Network Servers in C.

  • wu-ftpd versions 2.6.0 and lower have a format string vulnerability in SITE EXEC command that allows arbitrary code execution. The attack is stopped by the policy that the format directive %n in a format string should not be tainted.
  • samba versions 2.2.8 and lower have a stack-smashing vulnerability in processing a type of request called ``transaction 2 open.'' No policy is required to stop this attack -- the stack-smashing step ends up corrupting some data on the shadow stack rather than the main stack, so the attack fails.

    If we had used an attack that uses a heap overflow to overwrite a GOT entry (which is common with heap overflows), this too would be detected without the need for any policies due to the technique described in Section 3.4 for preventing the GOT from being directly accessed by the C code. The reasoning is that before the injected code gets control, the GOT entry has to be clobbered by the existing code in the program. The instrumentation in the clobbering code will cause a segmentation fault because of the protection of the GOT, and hence the attack will be prevented. Note that the GOT is normally used by the PLT (Procedure Linkage Table) code that is in the assembly code automatically added by the compiler, and is not in the C source code, so a normal GOT access will not be instrumented with checks on taint tags, and hence will not lead to a memory fault.

    If the attack corrupted some other function pointer, then the ``jmp'' policy would detect the use of tainted data in jump target and stop the attack.

  • Pico HTTP Server (pServ) versions 3.2 and lower have a directory traversal vulnerability.

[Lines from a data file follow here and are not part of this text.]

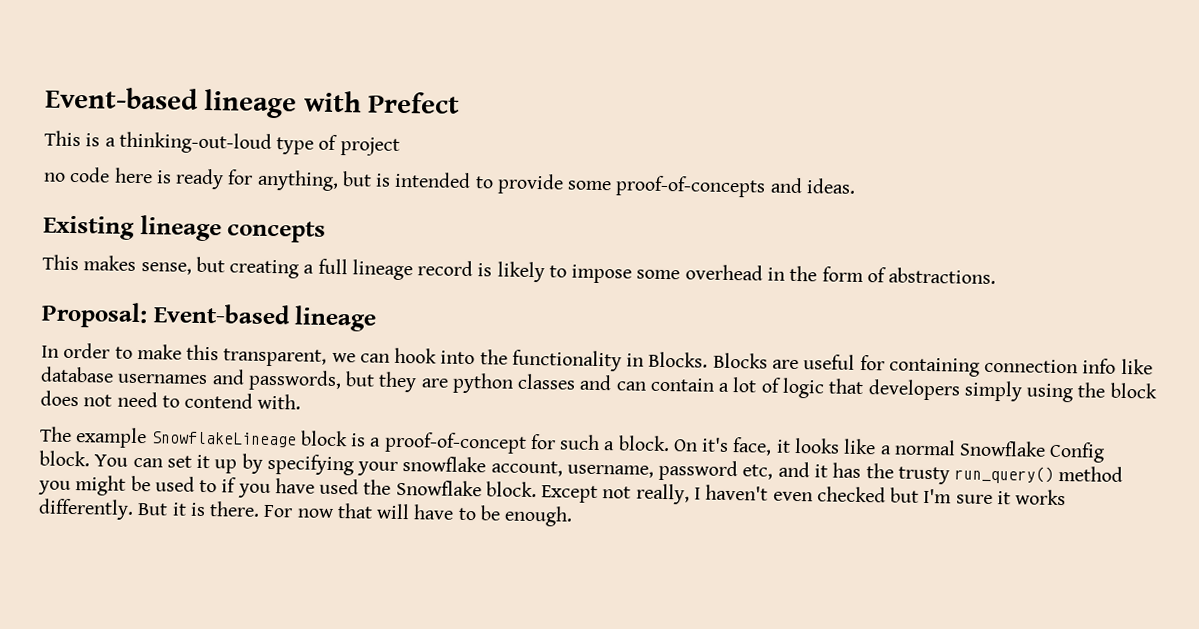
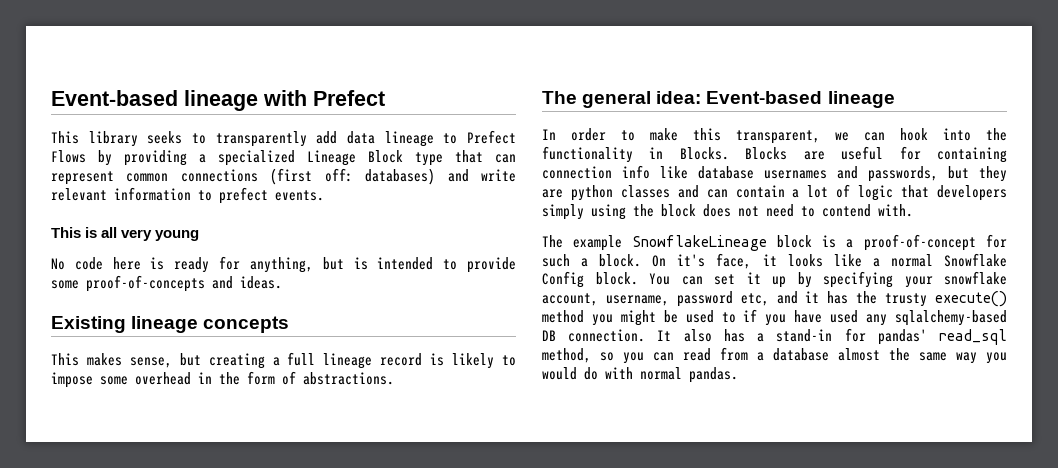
- This is a thinking-out-loud type of project
- no code here is ready for anything, but is intended to provide some proof-of-concepts and ideas.
+ This library seeks to transparently add data lineage to Prefect Flows by providing a specialized Lineage Block type that can represent common connections (first off: databases) and write relevant information to prefect events.
+ This is all very young
+ No code here is ready for anything, but is intended to provide some proof-of-concepts and ideas.
- Proposal: Event-based lineage
+ The general idea: Event-based lineage
- You can set it up by specifying your snowflake account, username, password etc, and it has the trusty run_query() method you might be used to if you have used the Snowflake block. Except not really, I haven't even checked but I'm sure it works differently. But it is there. For now that will have to be enough.
+ You can set it up by specifying your snowflake account, username, password etc, and it has the trusty execute() method you might be used to if you have used any sqlalchemy-based DB connection. It also has a stand-in for pandas' read_sql method, so you can read from a database almost the same way you would do with normal pandas.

The web server does include checks for the presence of ``..'' in the file name, but allows them as long as their use does not go outside the cgi-bin directory. To determine this, pServ scans the file name left-to-right, decrementing the count for each occurrence of ``..'', and incrementing it for each occurrence of ``/'' character. If the counter goes to zero, then access is disallowed. Unfortunately, a file name such as /cgi-bin////../../bin/sh satisfies this check, but has the effect of going outside the /cgi-bin directory. This attack is stopped by the directory traversal policy shown in Section 4.

Web Applications in PHP.

  • phpBB2 SQL injection vulnerability in (version 2.0.5 of) phpBB, a popular electronic bulletin board application, allows an attacker to steal the MD5 password hash of another user. The vulnerable code is:

      $sql="SELECT p.post_id FROM ... WHERE ... 
            AND p.topic_id = $topic_id AND ..."

    Normally, the user-supplied value for the variable topic_id should be a number, and in that case, the above query works as expected. Suppose that the attacker provides the following value:

      -1 UNION SELECT ord(substring(user_password,
      5,1)) FROM phpbb_users WHERE userid=3/*

    This converts the SQL query into a union of two SELECT statements, and comments out (using ``/*'') the remaining part of the original query. The first SELECT returns an empty set since topic_id is set to -1. As a result, the query result equals the value of the SELECT statement injected by the attacker, which returns the 5th byte in the MD5 hash of the bulletin board user with the userid of 3. By repeating this attack with different values for the second parameter of substring, the attacker can obtain the entire MD5 password hash of another user. The SQL injection policy described in Section 4 stops this attack.

  • SquirrelMail cross-site scripting is present in version 1.2.10 of SquirrelMail, a popular web-based email client, e.g., read_body.php directly outputs values of user-controlled variables such as mailbox while generating HTML pages. The attack is stopped by the cross-site scripting policy in Section 4.
  • SquirrelMail command injection: SquirrelMail (Version 1.4.0) constructs a command for encrypting email using the following statement in the function gpg_encrypt in the GPG plugin 1.1.

    $command .= " -r $send_to_list 2>&1";

    The variable send_to_list should contain the recipient name in the ``To'' field, which is extracted using the parseAddress function of Rfc822Header object in SquirrelMail. However, due to a bug in this function, some malformed entries in the ``To'' field are returned without checking for proper email format. In particular, by entering ``$\langle$recipient$\rangle$; $\langle$cmd$\rangle$;'' into this field, the attacker can execute any arbitrary command $\langle$cmd$\rangle$ with the privilege of the web server. By applying a policy that prohibits tainted shell meta-characters in the first argument to the popen function, this attack is stopped by our technique.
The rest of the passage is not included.